Assistente de acusação

A 6ª Turma do Superior Tribunal de Justiça (STJ) entendeu que o assistente de acusação pode recorrer da decisão do júri popular mesmo que o Ministério Público (MP) tenha se manifestado pela absolvição do réu. A decisão foi dada no julgamento de recurso especial interposto por um homem acusado de homicídio. Em primeira instância, o tribunal do júri acompanhou a posição do MP e decidiu pela absolvição do réu. O assistente de acusação, entretanto, apelou para o Tribunal de Justiça de São Paulo (TJ-SP), que determinou a realização de novo julgamento. Contra essa decisão, foi interposto recurso especial. A defesa alegou que o assistente de acusação não tinha legitimidade para interpor a apelação, uma vez que o artigo 598 do Código de Processo Penal (CPC) só o autoriza a recorrer se houver omissão do MP. E argumentou que a anulação do julgamento ofendeu a soberania do tribunal do júri, pois sua decisão, ainda que em aparente conflito com as provas, não poderia ser cassada. O relator do caso, ministro Sebastião Reis Júnior, expressou sua inclinação pessoal em favor das duas teses defensivas, mas, em relação à legitimidade do assistente de acusação, decidiu alinhar sua posição ao entendimento do Supremo Tribunal Federal. Ficou, portanto, vencido na tese de que um novo julgamento ofenderia a soberania do tribunal do júri.

Adesão a PDV

A 3ª Turma do Tribunal Superior do Trabalho (TST) afastou a eficácia liberatória geral e irrestrita da adesão de um ex-gerente geral para a América Latina da multinacional Life Tecnologies Brasil Comércio e Indústria de Produtos para Biotecnologia ao Plano de Demissão Voluntária (PDV) da empresa, pelo fato de as parcelas e valores não estarem discriminados no termo de rescisão do contrato de trabalho.
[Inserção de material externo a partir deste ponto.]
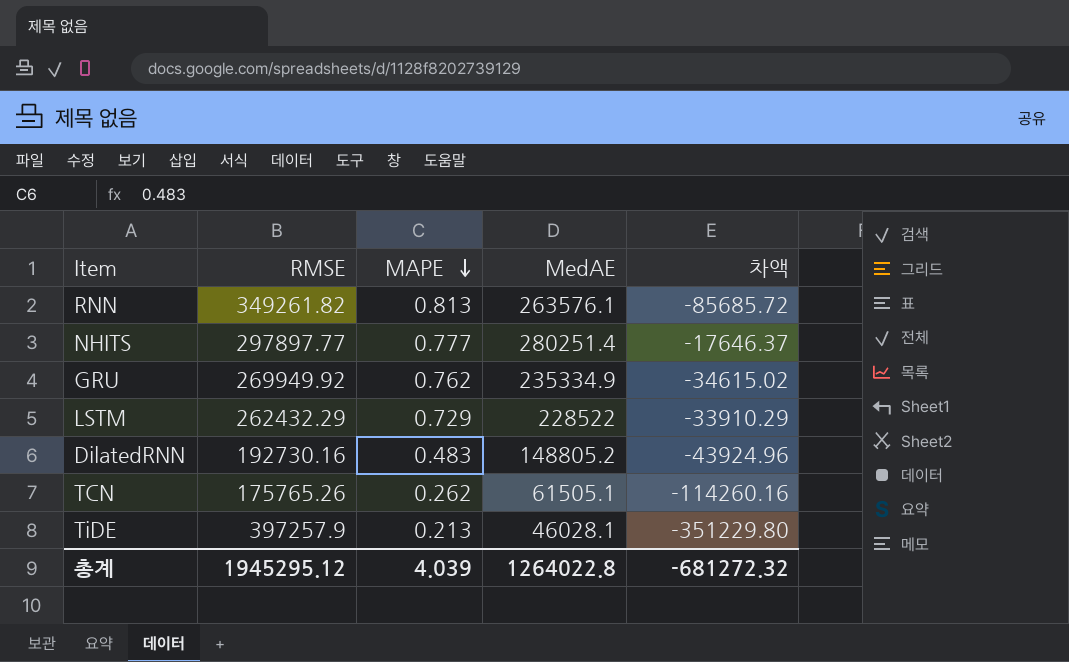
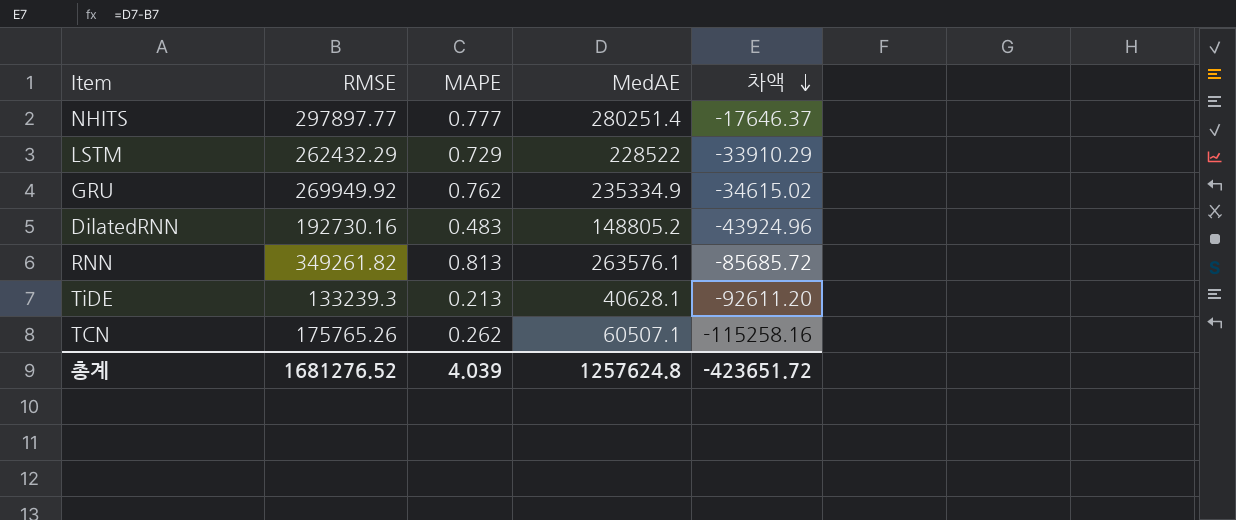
row order: MAPE descending -> 차액 descending
TiDE | RMSE: 397257.9 -> 133239.3
TiDE | MedAE: 46028.1 -> 40628.1
TiDE | 차액: -351229.80 -> -92611.20
TCN | MedAE: 61505.1 -> 60507.1
TCN | 차액: -114260.16 -> -115258.16
총계 | RMSE: 1945295.12 -> 1681276.52
총계 | MedAE: 1264022.8 -> 1257624.8
총계 | 차액: -681272.32 -> -423651.72

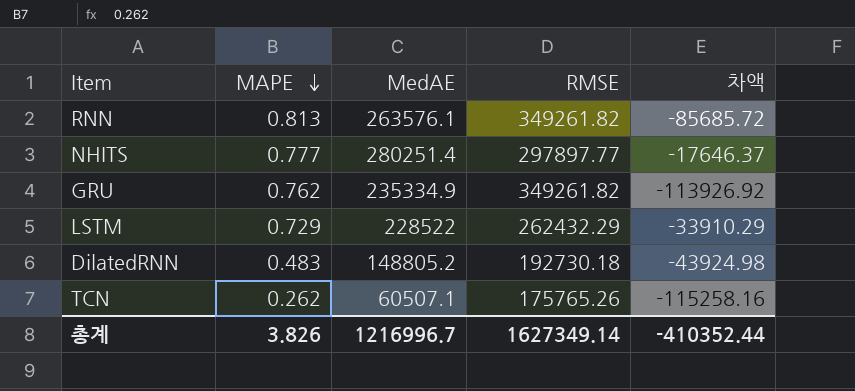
row order: 차액 descending -> MAPE descending
column RMSE | position: 2 -> 4
row TiDE: 133239.3 | 0.213 | 40628.1 | -92611.20 -> none
GRU | RMSE: 269949.92 -> 349261.82
GRU | 차액: -34615.02 -> -113926.92
DilatedRNN | RMSE: 192730.16 -> 192730.18
DilatedRNN | 차액: -43924.96 -> -43924.98
총계 | MAPE: 4.039 -> 3.826
총계 | MedAE: 1257624.8 -> 1216996.7
총계 | RMSE: 1681276.52 -> 1627349.14
총계 | 차액: -423651.72 -> -410352.44

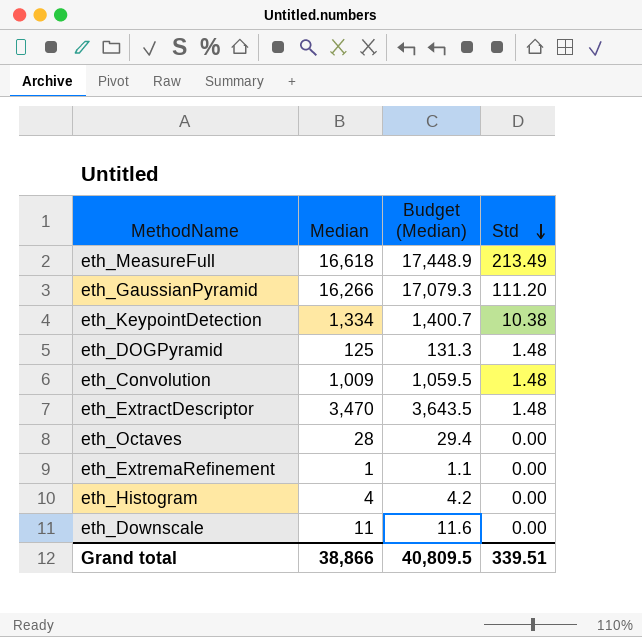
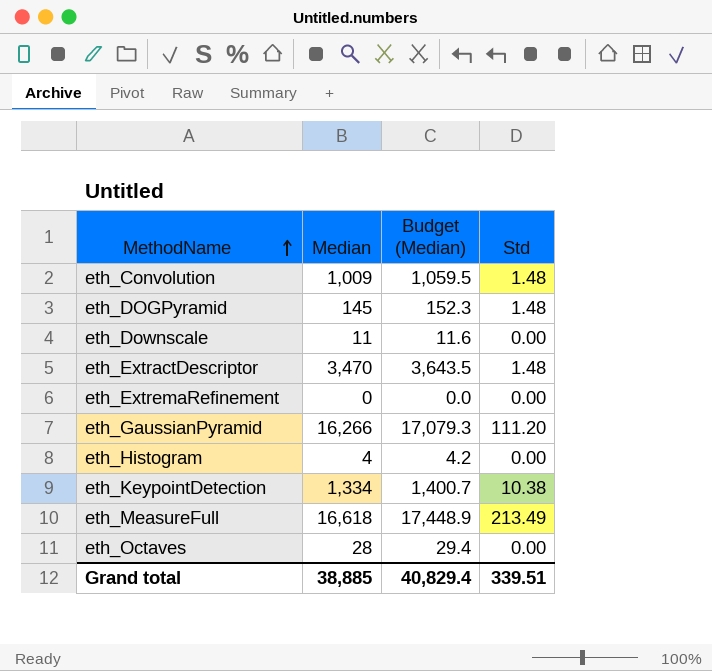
row order: Std descending -> MethodName ascending
eth_DOGPyramid | Median: 125 -> 145
eth_DOGPyramid | Budget (Median): 131.3 -> 152.3
eth_ExtremaRefinement | Median: 1 -> 0
eth_ExtremaRefinement | Budget (Median): 1.1 -> 0.0
Grand total | Median: 38,866 -> 38,885
Grand total | Budget (Median): 40,809.5 -> 40,829.4

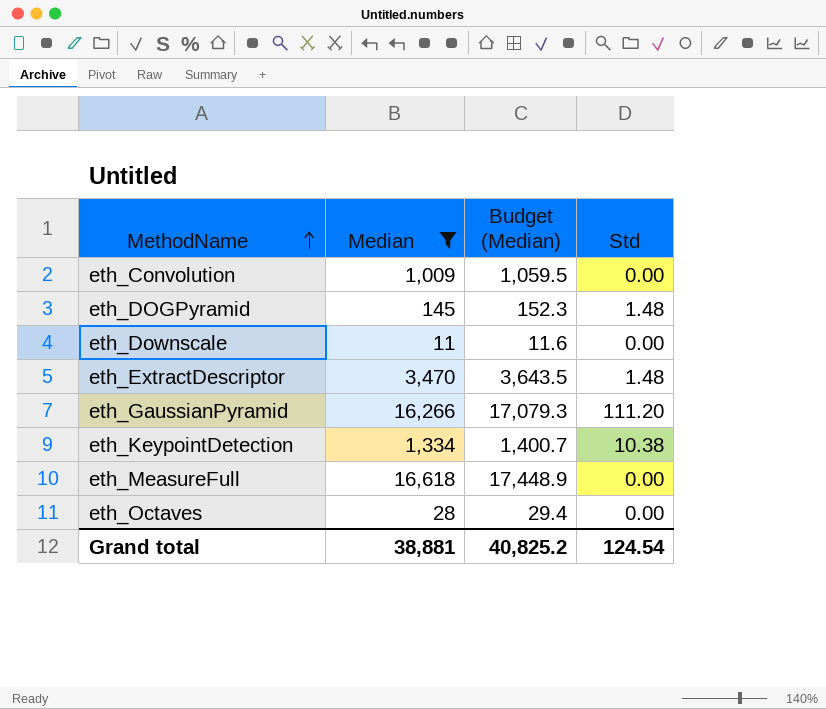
filter: none -> Median >= 11
eth_Convolution | Std: 1.48 -> 0.00
eth_MeasureFull | Std: 213.49 -> 0.00
Grand total | Median: 38,885 -> 38,881
Grand total | Budget (Median): 40,829.4 -> 40,825.2
Grand total | Std: 339.51 -> 124.54

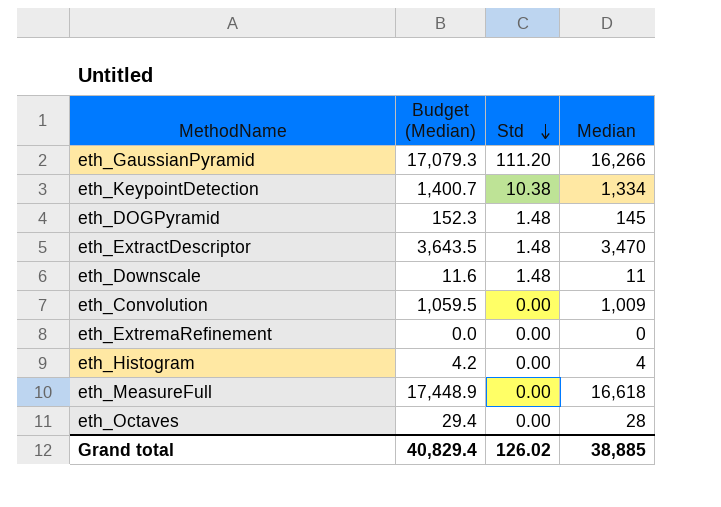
filter: Median >= 11 -> none
row order: MethodName ascending -> Std descending
column Median | position: 2 -> 4
eth_Downscale | Std: 0.00 -> 1.48
Grand total | Budget (Median): 40,825.2 -> 40,829.4
Grand total | Std: 124.54 -> 126.02
Grand total | Median: 38,881 -> 38,885

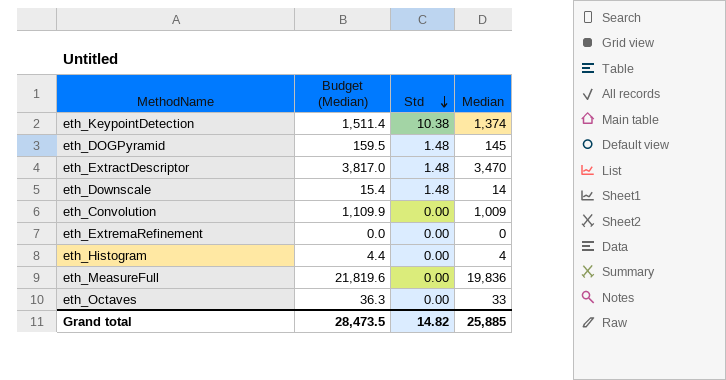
column Budget (Median) | formula: [Median] * 1.05 -> [Median] * 1.1
row eth_GaussianPyramid: 17,079.3 | 111.20 | 16,266 -> none
eth_KeypointDetection | Median: 1,334 -> 1,374
eth_Downscale | Median: 11 -> 14
eth_MeasureFull | Median: 16,618 -> 19,836
eth_Octaves | Median: 28 -> 33
Grand total | Budget (Median): 40,829.4 -> 28,473.5
Grand total | Std: 126.02 -> 14.82
Grand total | Median: 38,885 -> 25,885

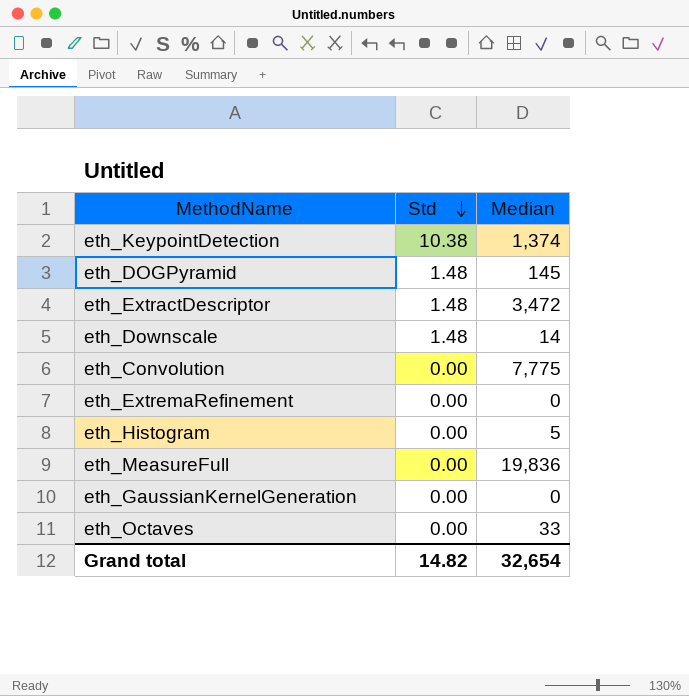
column Budget (Median) | formula: [Median] * 1.1 -> none
eth_ExtractDescriptor | Median: 3,470 -> 3,472
eth_Convolution | Median: 1,009 -> 7,775
eth_Histogram | Median: 4 -> 5
row eth_GaussianKernelGeneration: none -> 0.00 | 0
Grand total | Median: 25,885 -> 32,654

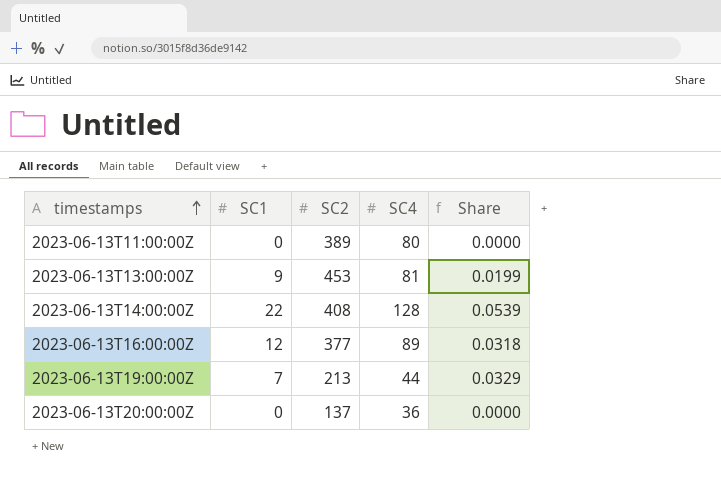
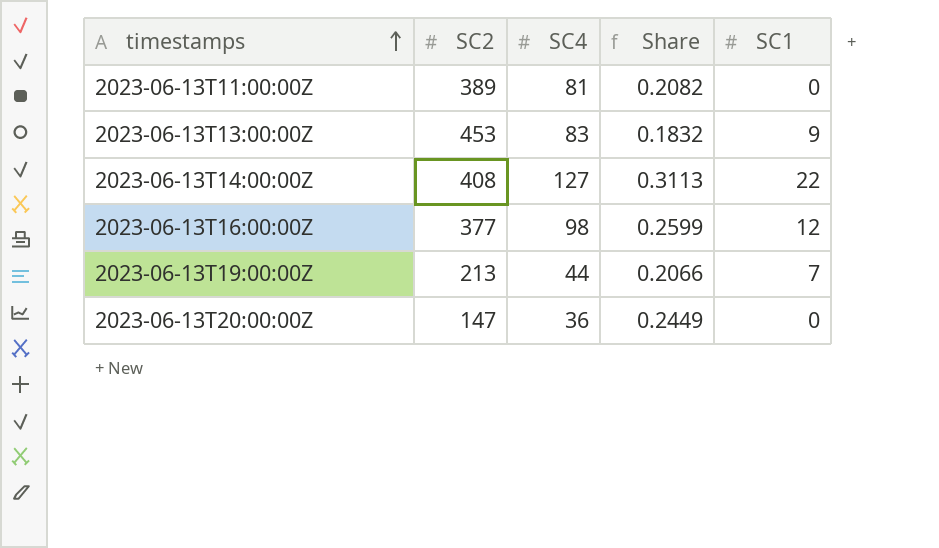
column Share | formula: [SC1] / [SC2] -> [SC4] / [SC2]
column SC1 | position: 2 -> 5
2023-06-13T11:00:00Z | SC4: 80 -> 81
2023-06-13T13:00:00Z | SC4: 81 -> 83
2023-06-13T14:00:00Z | SC4: 128 -> 127
2023-06-13T16:00:00Z | SC4: 89 -> 98
2023-06-13T20:00:00Z | SC2: 137 -> 147

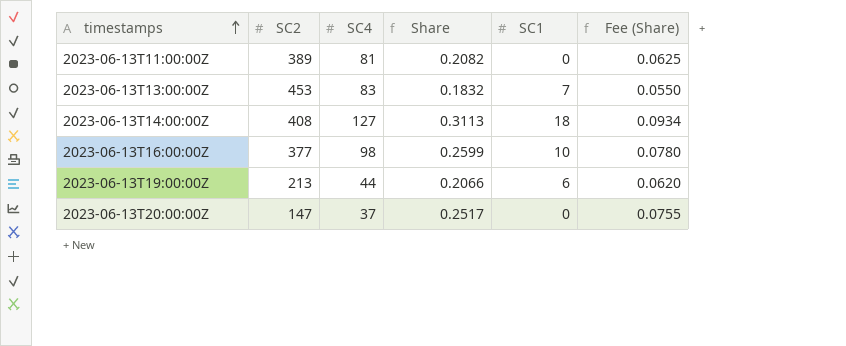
column Fee (Share) | formula: none -> [Share] * 0.3
2023-06-13T13:00:00Z | SC1: 9 -> 7
2023-06-13T14:00:00Z | SC1: 22 -> 18
2023-06-13T16:00:00Z | SC1: 12 -> 10
2023-06-13T19:00:00Z | SC1: 7 -> 6
2023-06-13T20:00:00Z | SC4: 36 -> 37
2023-06-13T20:00:00Z | Share: 0.2449 -> 0.2517

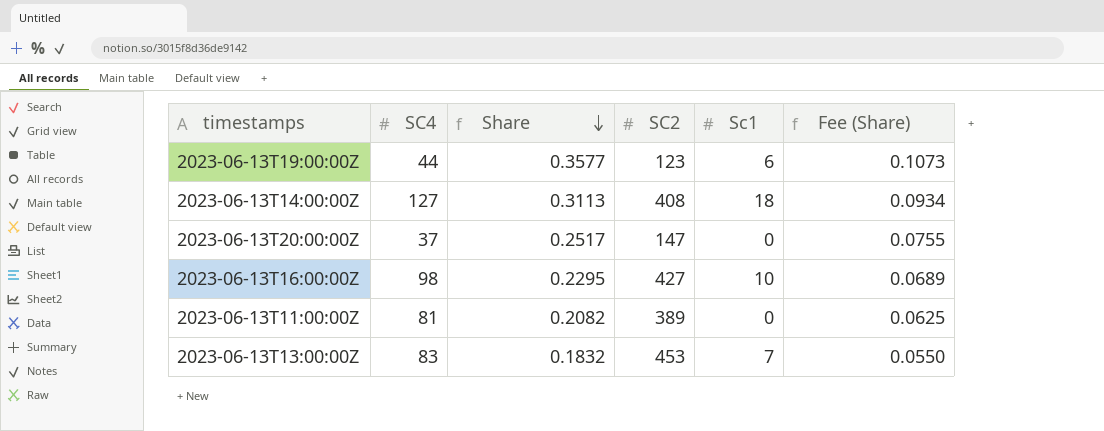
row order: timestamps ascending -> Share descending
column SC2 | position: 2 -> 4
column name: SC1 -> Sc1
2023-06-13T19:00:00Z | Share: 0.2066 -> 0.3577
2023-06-13T19:00:00Z | SC2: 213 -> 123
2023-06-13T19:00:00Z | Fee (Share): 0.0620 -> 0.1073
2023-06-13T16:00:00Z | Share: 0.2599 -> 0.2295
2023-06-13T16:00:00Z | SC2: 377 -> 427
2023-06-13T16:00:00Z | Fee (Share): 0.0780 -> 0.0689

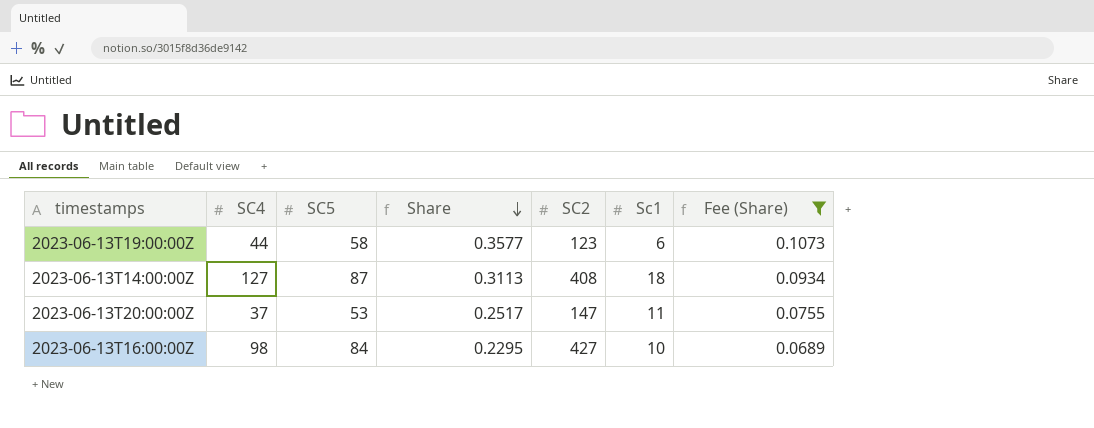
filter: none -> Fee (Share) >= 0.0689
column SC5 | position: none -> 3
2023-06-13T20:00:00Z | Sc1: 0 -> 11

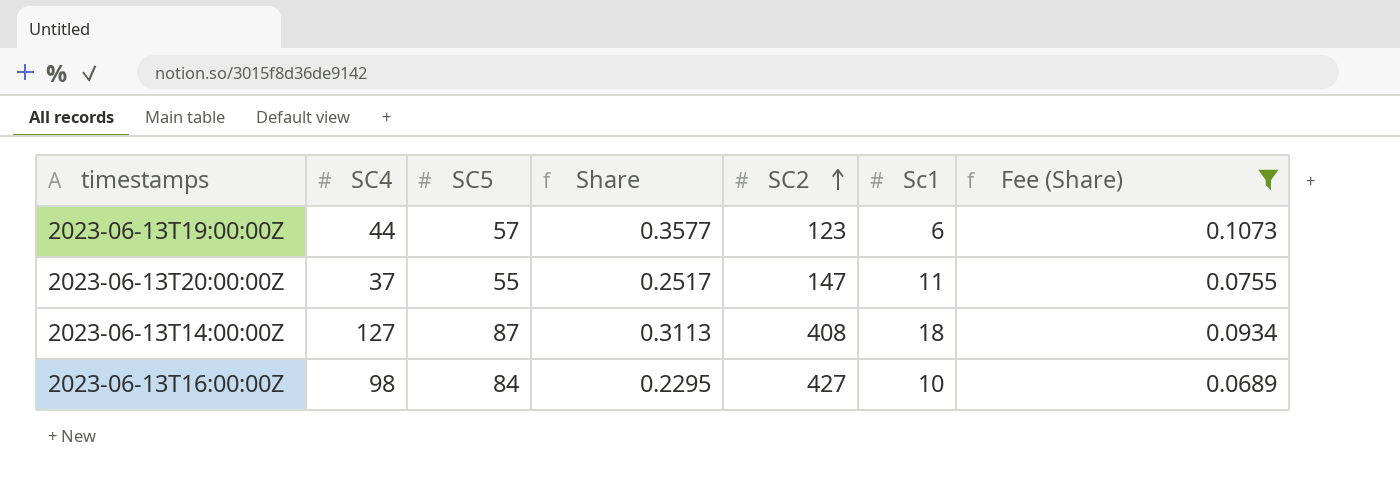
row order: Share descending -> SC2 ascending
2023-06-13T19:00:00Z | SC5: 58 -> 57
2023-06-13T20:00:00Z | SC5: 53 -> 55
O trabalhador alegou que foi coagido moralmente a negociar sua dispensa e deixou de receber o benefício denominado "complemento salarial" mesmo sem abrir mão da vantagem. Por outro lado, a empresa negou a coação e afirmou ter liquidado todas as bonificações e créditos trabalhistas acordados. Sustentou também que o complemento não era pago aos colaboradores no Brasil. O juízo da 50ª Vara do Trabalho do São Paulo (SP) considerou válida a transação extrajudicial, e o Tribunal Regional do Trabalho (TRT) de São Paulo manteve a sentença. No TST, porém, o relator, ministro Alexandre Agra Belmonte, afastou a eficácia liberatória da rescisão.